CUTLASS-Cute 初步(3)：TiledCopy 以及 TiledMMA

tiled_copy.cu：官方示例

1. Cute TiledCopy

层次化的 copy 抽象，将 Copy_Atom 分为几个可组合的层次：

CopyOperation：NVidia在不同的硬件架构、不同的存储层次之间数据搬运提供了不同的指令，如 ldmatrix 和 LDS 等，还有针对Ampere架构的 cp.async 等。
Copy_Traits：和 MMA_Traits 类似，提供了 CopyOperation 类型没有提供，但是其使用者 Copy_Atom 却需要的起到桥梁作用的信息；
Copy_Atom：封装了基本的拷贝指令，针对 SRC-DST 的一次搬运；

TiledCopy 则根据提供的 LayoutCopy_TV 执行 Copy_Atom，可能需要重复多次的 atom 搬运操作。

1.1. Copy_Atom

Copy_Atom 封装基本的拷贝指令，所以叫 Atom，即针对 SRC-DST 的一次搬运。适配不同的硬件指令集，比如通用拷贝/向量化 UniversalCopy<…>，cp.async（Ampere架构）。

copy_atom_structure

需要关注的两个模板参数是：CopyOperation 和 Copy_Traits。CopyOperation 定义了具体的拷贝指令，而 Copy_Traits 定义了拷贝的元信息，比如每次拷贝多少个元素（元素类型），SRC-DST 的 Layout 等。不同平台，实现不同的 Copy_Traits。（个人理解：一些 copy 操作也需要用到 layout 信息，以及 bits 位宽等信息）

copy_traits_arch

部分代码实现文件列表：

cute/atom/copy_atom.hpp – Copy_Atom
cute/atom/copy_traits.hpp – copy_unpack
cute/atom/copy_traits.hpp – Copy_Traits
cute/arch/copy_sm90.hpp：针对 SM90 架构的 Copy_Traits 实现

1.2. TiledCopy

TiledCopy 封装 Copy_Atom，根据 LayoutCopy_TV 执行 Copy_Atom，可能需要重复多次的 atom 搬运操作。其 template 参数有：

LayoutCopy_TV：定义 Thread Layout，以及 Value Layout；
ShapeTiler_MN：切分器的 shape；
Copy_Atom：定义复制指令；

ThrCopy 完成实际的生成线程对应的 tensor（软件工程功能划分需要，剥离出来的功能模块）。

1.3. make_tiled_copy

提供工厂函数，提供 thr_layout、val_layout、CopyOperation 参数生成 TiledCopy 实例。其中，thr_layout、val_layout 分别定义线程划分 layout 和每个线程拷贝数据的 layout。

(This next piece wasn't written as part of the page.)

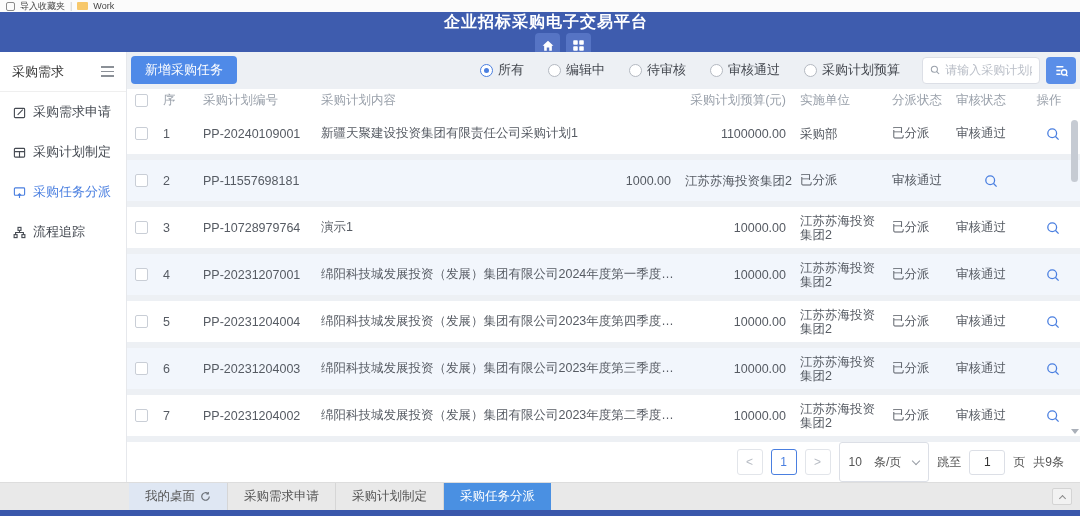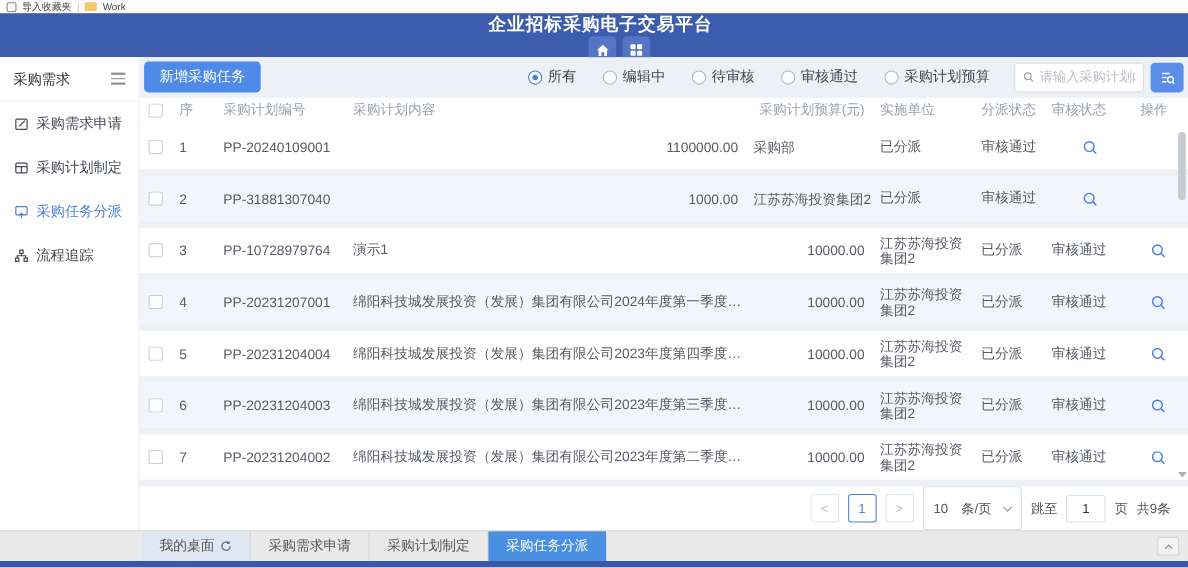"新疆天聚建设投资集团有限责任公司采购计划1" div.cell { html: none -> <div>新疆天聚建设投资集团有限责任公司采购计划1</div> }
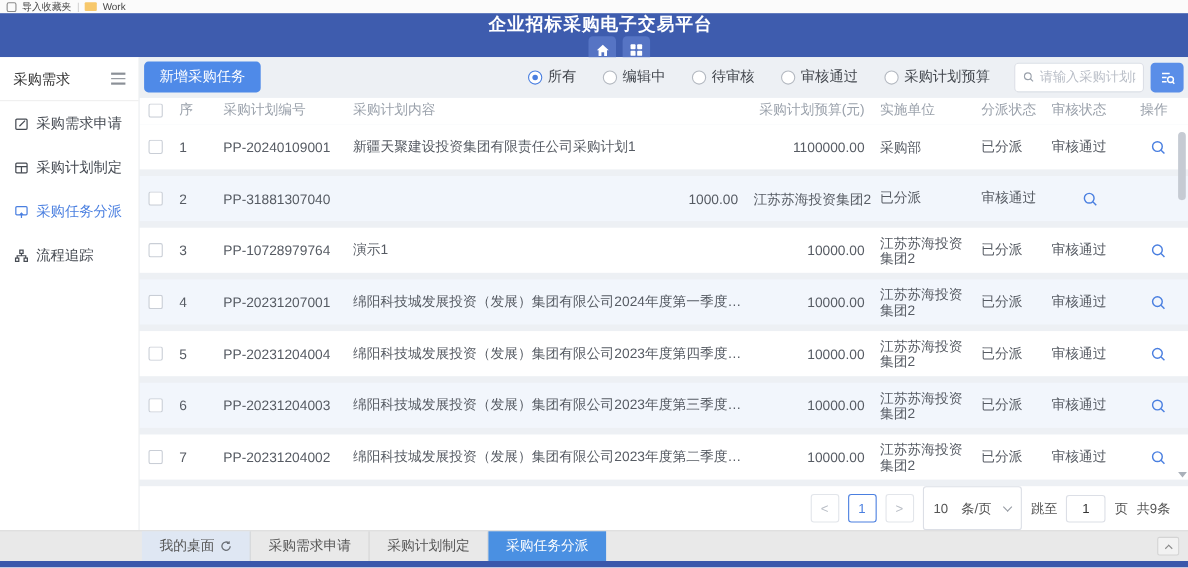"PP-31881307040" div.cell { text: PP-31881307040 -> PP-11557698181 }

make_tiled_copy(copy_atom, thr_layout, val_layout)

1.4. copy 执行

copy 函数是拷贝的实际执行函数，完成线程指令的执行：

void copy(TiledCopy const& copy, Tensor const& src, Tensor& dst);
void copy_if(TiledCopy const& copy, PrdTensor const& pred, Tensor const& src, Tensor& dst);

1.5. 可视化工具

2. MMAAtom 以及 TiledMMA

分块 MMA 抽象，将 MMA_Atom 分为几个可组合的层次：

MMAOperation：封装 D=A*B + C 的指令封装，以使用不同的数据类型以及 PTX 指令，包括使用 CUDA Core / Tensor Core。如 UniversalFMA<>、SM80_16x8x8_F32F16F16F32_TN。
MMA_Traits：和 Copy_Traits 类似，提供了 MMAOperation 类型没有提供，但是其使用者 MMA_Atom 却需要的起到桥梁作用的信息。如数据类型信息，TV layout 信息。
MMA_Atom：将 MMAOperation 和 MMA_Traits 结合，并提供 fragment 划分接口。
TiledMMA：根据 LayoutTile_TV 切分的线程布局，重复使用 MMA_Atom 完成分块矩阵乘加计算。
ThrMMA：完成实际的生成线程对应的 tensor。

2.1. MMAOperation

以SM80_16x8x8_F32F16F16F32_TN为例，封装了 SM80 架构下，16x8x8 大小的矩阵乘加指令 D=A * B + C，数据类型为 A:F16、B:F16、C:F32、D:F32。A 矩阵 row-major，B 矩阵 column-major。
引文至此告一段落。